#### [What the task asks]
Every line from the one containing "BOUNDARY PAD CLAD" to the one containing "total: 8267.78 -> 10994.88" in the records below, both included, must be set down exactly, and no other line.

[Recorded data]
..........
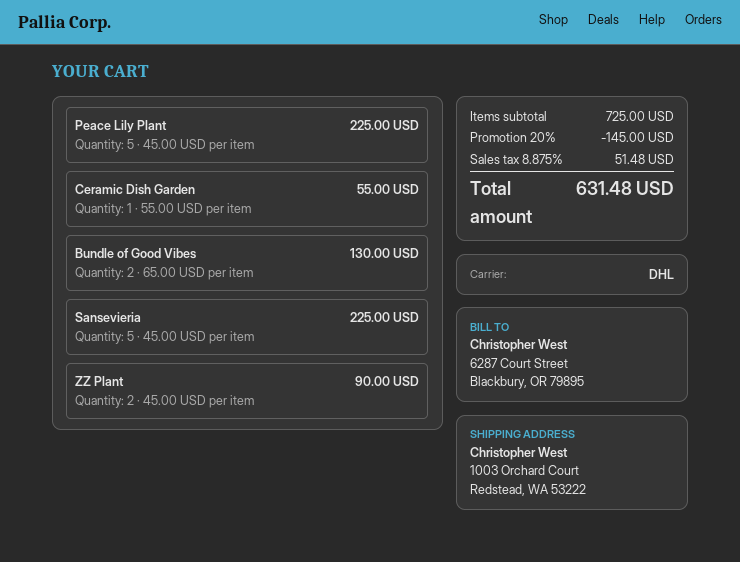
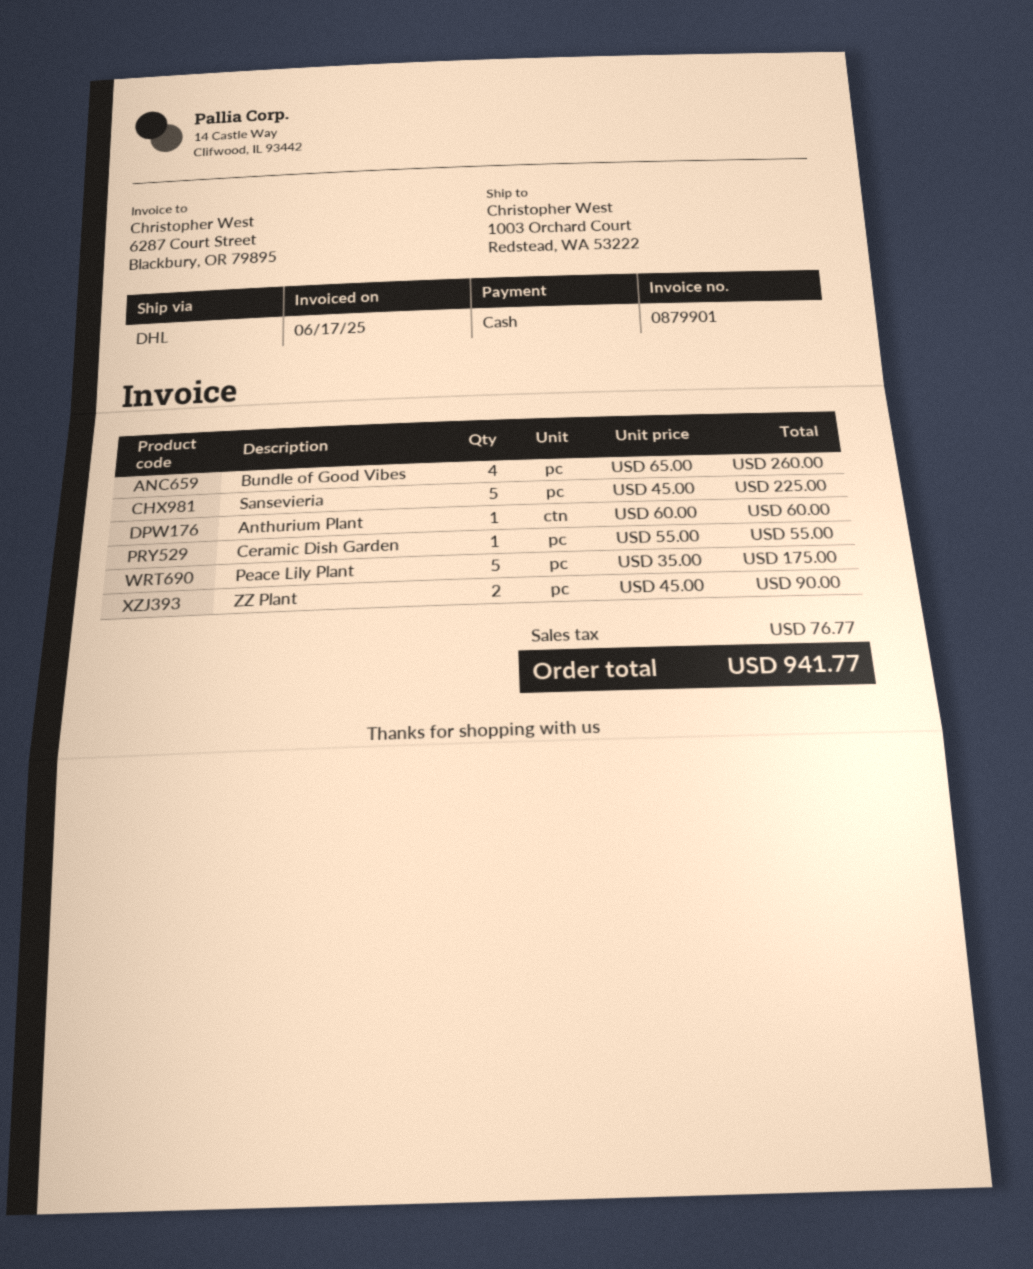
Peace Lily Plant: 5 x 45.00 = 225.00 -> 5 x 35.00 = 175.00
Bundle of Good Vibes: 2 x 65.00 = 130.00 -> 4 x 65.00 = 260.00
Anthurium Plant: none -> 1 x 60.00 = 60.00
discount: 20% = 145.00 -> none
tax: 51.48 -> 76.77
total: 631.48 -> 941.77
..........
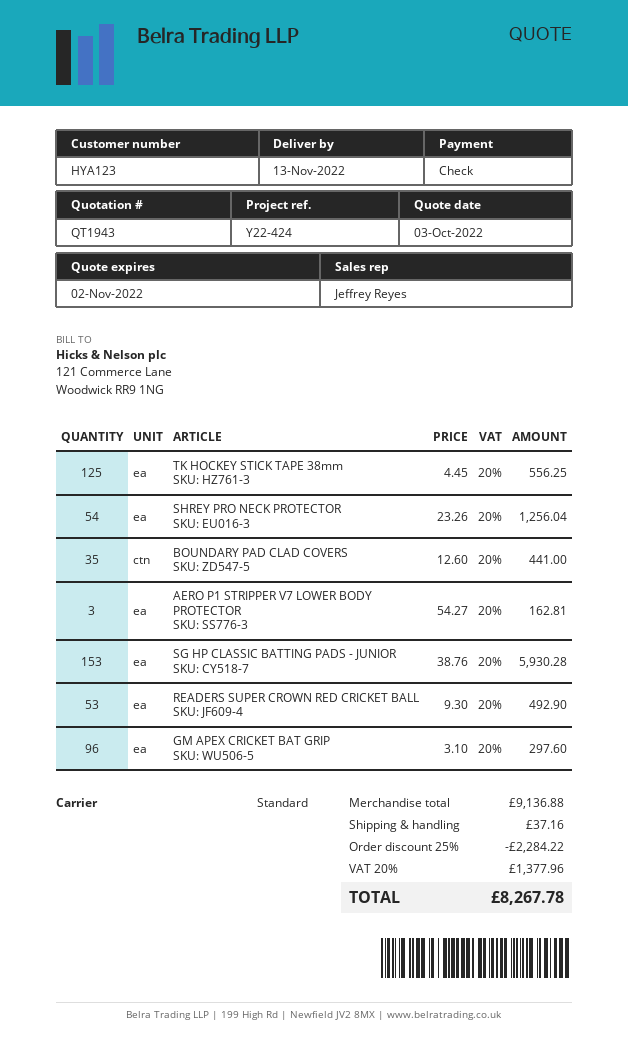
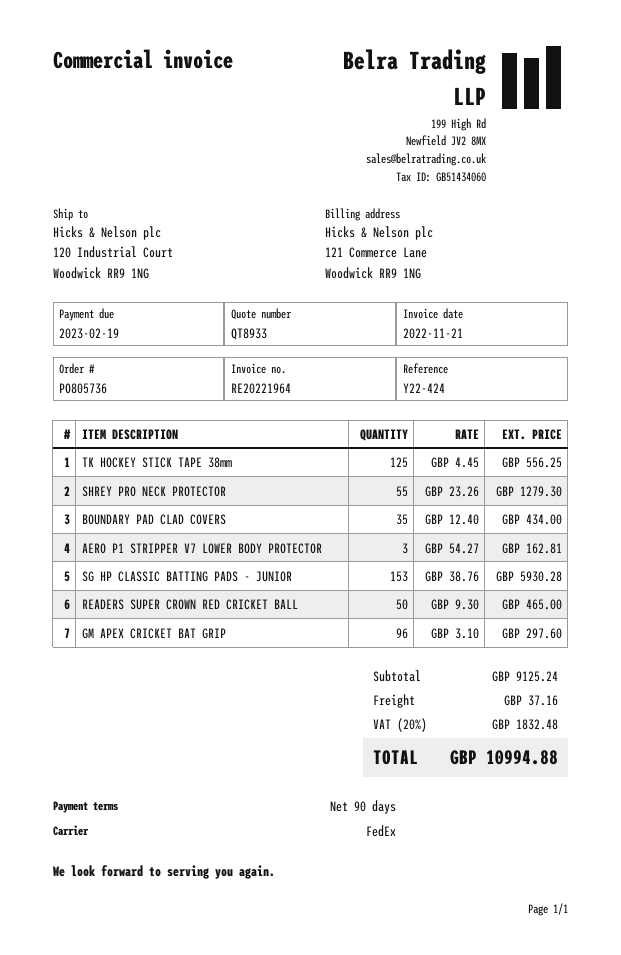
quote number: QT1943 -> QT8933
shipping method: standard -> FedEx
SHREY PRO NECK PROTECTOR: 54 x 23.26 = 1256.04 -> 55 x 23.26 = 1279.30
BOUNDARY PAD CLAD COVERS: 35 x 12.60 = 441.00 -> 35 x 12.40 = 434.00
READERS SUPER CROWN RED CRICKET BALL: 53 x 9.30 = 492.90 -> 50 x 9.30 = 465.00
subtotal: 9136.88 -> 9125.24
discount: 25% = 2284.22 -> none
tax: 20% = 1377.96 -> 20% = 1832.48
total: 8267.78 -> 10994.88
..........
#### [Solution below]
BOUNDARY PAD CLAD COVERS: 35 x 12.60 = 441.00 -> 35 x 12.40 = 434.00
READERS SUPER CROWN RED CRICKET BALL: 53 x 9.30 = 492.90 -> 50 x 9.30 = 465.00
subtotal: 9136.88 -> 9125.24
discount: 25% = 2284.22 -> none
tax: 20% = 1377.96 -> 20% = 1832.48
total: 8267.78 -> 10994.88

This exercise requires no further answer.